↓↓↓

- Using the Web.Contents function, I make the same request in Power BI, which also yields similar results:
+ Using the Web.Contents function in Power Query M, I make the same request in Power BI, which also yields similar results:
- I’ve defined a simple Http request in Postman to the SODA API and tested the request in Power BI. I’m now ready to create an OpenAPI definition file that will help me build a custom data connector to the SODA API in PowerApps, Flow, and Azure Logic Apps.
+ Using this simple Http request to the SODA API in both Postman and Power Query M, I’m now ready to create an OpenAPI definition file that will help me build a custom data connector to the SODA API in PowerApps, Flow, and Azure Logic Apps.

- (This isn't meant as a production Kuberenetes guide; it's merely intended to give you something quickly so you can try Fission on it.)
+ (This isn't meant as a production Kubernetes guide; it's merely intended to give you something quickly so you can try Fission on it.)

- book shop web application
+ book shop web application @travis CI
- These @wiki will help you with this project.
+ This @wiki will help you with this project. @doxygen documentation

↑↑↑
↓↓↓

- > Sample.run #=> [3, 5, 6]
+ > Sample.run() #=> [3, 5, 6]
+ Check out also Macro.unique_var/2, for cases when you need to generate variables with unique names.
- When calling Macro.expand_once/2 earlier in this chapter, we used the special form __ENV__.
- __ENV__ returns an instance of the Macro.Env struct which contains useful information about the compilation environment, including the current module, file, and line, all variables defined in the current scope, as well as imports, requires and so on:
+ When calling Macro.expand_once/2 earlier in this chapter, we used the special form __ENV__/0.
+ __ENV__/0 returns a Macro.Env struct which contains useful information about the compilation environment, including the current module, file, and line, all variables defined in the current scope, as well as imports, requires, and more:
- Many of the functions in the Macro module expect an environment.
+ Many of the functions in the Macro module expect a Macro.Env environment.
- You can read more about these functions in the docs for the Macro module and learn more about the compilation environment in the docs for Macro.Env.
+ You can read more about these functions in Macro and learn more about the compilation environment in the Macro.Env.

↑↑↑

Exercise:
Which lines in the records above contain the string "Fission"? Copy them.

Answer to the problem:
- (This isn't meant as a production Kuberenetes guide; it's merely intended to give you something quickly so you can try Fission on it.)
+ (This isn't meant as a production Kubernetes guide; it's merely intended to give you something quickly so you can try Fission on it.)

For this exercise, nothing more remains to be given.